Choose Top-level Domain Wisely

The .com, .net, or .orgdomains are what we typically recommend due to the maturity of the TLDs.

Newer, trendier TLDs like .io, .ninja, .sh, etc. have unproven long-term viability. The .io domain,

TLDs operated by Google (.dev, .app, Et al.) have mandatory HSTS (TLS) enabled in Chrome and browsers which adopt https://hstspreload.org/ . This means that you cannot access http:// URLs by default, which is a security best-practice, but nonetheless inconsistent with other TLDs. https://security.googleblog.com/2017/09/broadening-hsts-to-secure-more-of-web.html

Multiple AWS Organizations

For customers using the “Model Organization” pattern (see Decide on AWS Organization Strategy) we recommend one TLD Service Discovery domain per AWS Organization. Organizations are a top-level construct for isolation, so we believe that extends all the way down to the Service Discovery domain.

Multi-Cloud / On-prem

If your organization plans to operate in multiple public clouds or on-prem, we recommend adopting a convention where each cloud gets its own service discovery domain, rather than sharing the domain across all clouds (e.g. by delegating zones). The primary reason is to reduce the number of zones delegated, but also to decouple cloud dependencies. See the related design decision on Decide on Hostname Scheme for Service Discovery to understand our zone delegation strategy.

e.g. Suppose you had to support AWS, GCP, Azure and On-prem, the convention could be:

  • example-aws.net

  • example-gcp.net

  • example-azure.net

  • example-onprem.net

Internal/Public Route53 Zones

We recommend using public DNS zones for service discovery

We generally prescribe using public DNS zones rather than internal zones. Security is all about Defense in Depth (DiD), and while this adds another layer between VPC, Private Subnets, Security Groups, Firewalls, Network ACLs and Shield that the added layer of obscurity has fewer benefits than detractions. The benefits of keeping the zones public are easier interoperability between networks that do not share a common DNS server, and the ability to expose services as necessary using the service discovery domain to third parties services (e.g. partners, vendors, integrations like Snowflake or Fivetran, etc).

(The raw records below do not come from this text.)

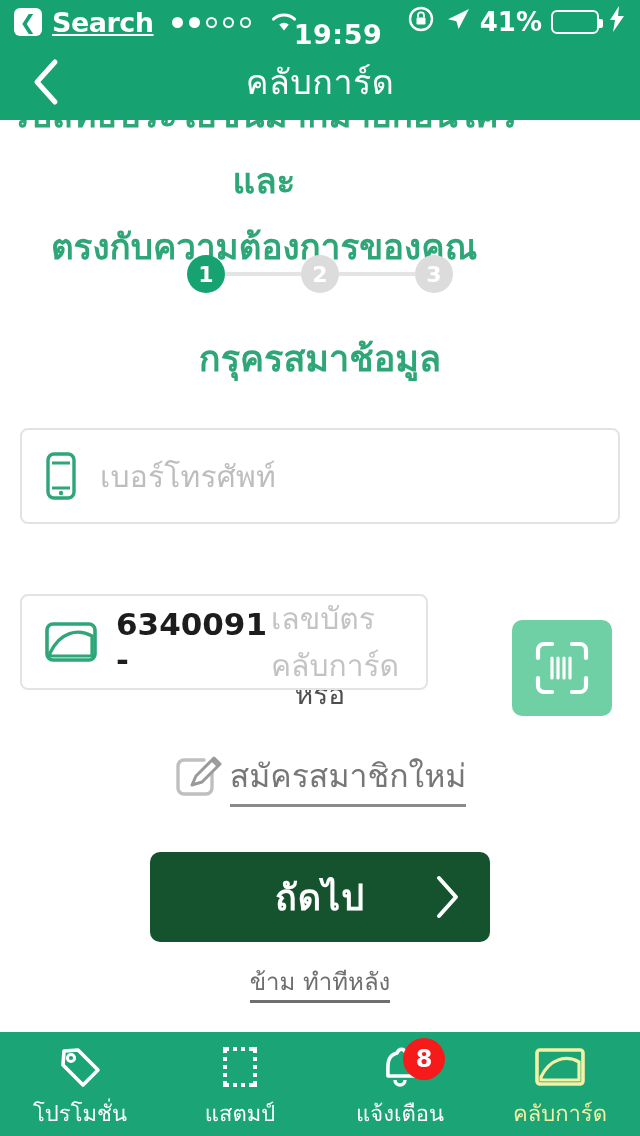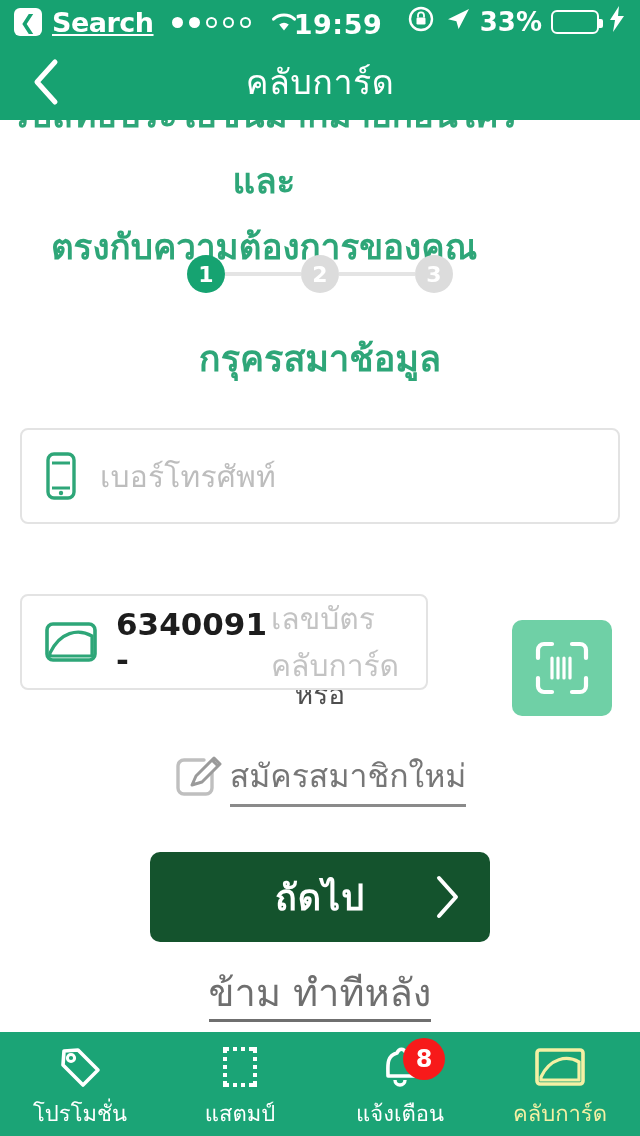--- a/index.html
+++ b/index.html
@@ -33,21 +33,21 @@
     background: #ffffff; color: #17A271;
     display: flex; align-items: center; justify-content: center;
     font-size: 20px; font-weight: bold; line-height: 1;
   }
   .sb-search { text-decoration: underline; font-size: 27px; letter-spacing: -0.5px; }
   .sb-dots { display: flex; align-items: center; gap: 6px; margin-left: 8px; }
   .dot { width: 11px; height: 11px; border-radius: 50%; border: 2px solid #ffffff; }
   .dot.filled { background: #ffffff; }
   .sb-wifi { margin-left: 8px; display: flex; align-items: center; }
   .sb-center {
-    position: absolute; left: 0; right: 0; top: 2px; height: 44px;
+    position: absolute; left: 0; right: 0; top: 12px; height: 44px;
     display: flex; align-items: center; justify-content: center;
     font-size: 27px; font-weight: bold; letter-spacing: 0.5px;
     pointer-events: none;
     margin-left: 36px;
   }
   .sb-right {
     margin-left: auto; display: flex; align-items: center; gap: 9px;
     font-size: 26px; font-weight: bold;
   }
   .battery {
@@ -157,21 +157,21 @@
     border: none; cursor: pointer;
   }
   .next-label { color: #ffffff; font-size: 36px; font-weight: bold; letter-spacing: 1px; }
   .next-chevron { position: absolute; right: 28px; top: 22px; }
 
   .skip-link {
     position: absolute; top: 842px; left: 0; width: 640px;
     text-align: center;
   }
   .skip-label {
-    font-size: 38px; color: #6F6F6F;
+    font-size: 24px; color: #6F6F6F;
     border-bottom: 3px solid #6F6F6F; padding-bottom: 4px;
   }
 
   
   .tabbar {
     position: absolute; bottom: 0; left: 0;
     width: 640px; height: 104px;
     background: #1BA476;
     display: flex; align-items: flex-start;
   }
@@ -224,21 +224,21 @@
           <circle cx="15" cy="15" r="11" stroke="#ffffff" stroke-width="2.4" fill="none"></circle>
           <rect x="10.5" y="13.5" width="9" height="7" rx="1.2" fill="#ffffff"></rect>
           <path d="M12 13.5 v-2.2 a3 3 0 0 1 6 0 v2.2" stroke="#ffffff" stroke-width="1.8" fill="none"></path>
         </svg>
       </span>
       <span>
         <svg width="26" height="26" viewBox="0 0 26 26">
           <path d="M24 3 L3 13.2 L11.4 15.2 L13.6 23 Z" fill="#ffffff"></path>
         </svg>
       </span>
-      <span>33%</span>
+      <span>41%</span>
       <span class="battery">
         <span class="battery-fill"></span>
       </span>
       <span>
         <svg width="18" height="26" viewBox="0 0 18 26">
           <path d="M11 0 L2 14 h5 l-2 12 L16 10 h-6 Z" fill="#ffffff"></path>
         </svg>
       </span>
     </div>
   </div>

See also our related ADR Proposed: Use Private and Public Hosted Zones for additional context.

Dedicated TLD per Organization, Delegated DNS Zones per AWS Account

Delegate one zone per AWS account name to each AWS account. For example prod.example.net, staging.example.net, and corp.example.net.

We recommend delegating one zone per AWS account

Dedicated TLD per AWS Account

Delegate one dedicated "Top Level Domain" to each account (or some subnet). For example, example.qa for staging and example.com for prod. The benefit of this approach is we truly share nothing between accounts. The downside is coming up with a scalable DNS naming convention. Thus a hybrid between DNS zone delegation and multiple-TLDs is recommended.

We think this is overkill and instead, recommend the dedicated TLD per AWS Organization coupled and Decide on Hostname Scheme for Service Discovery leveraging delegated zones by account.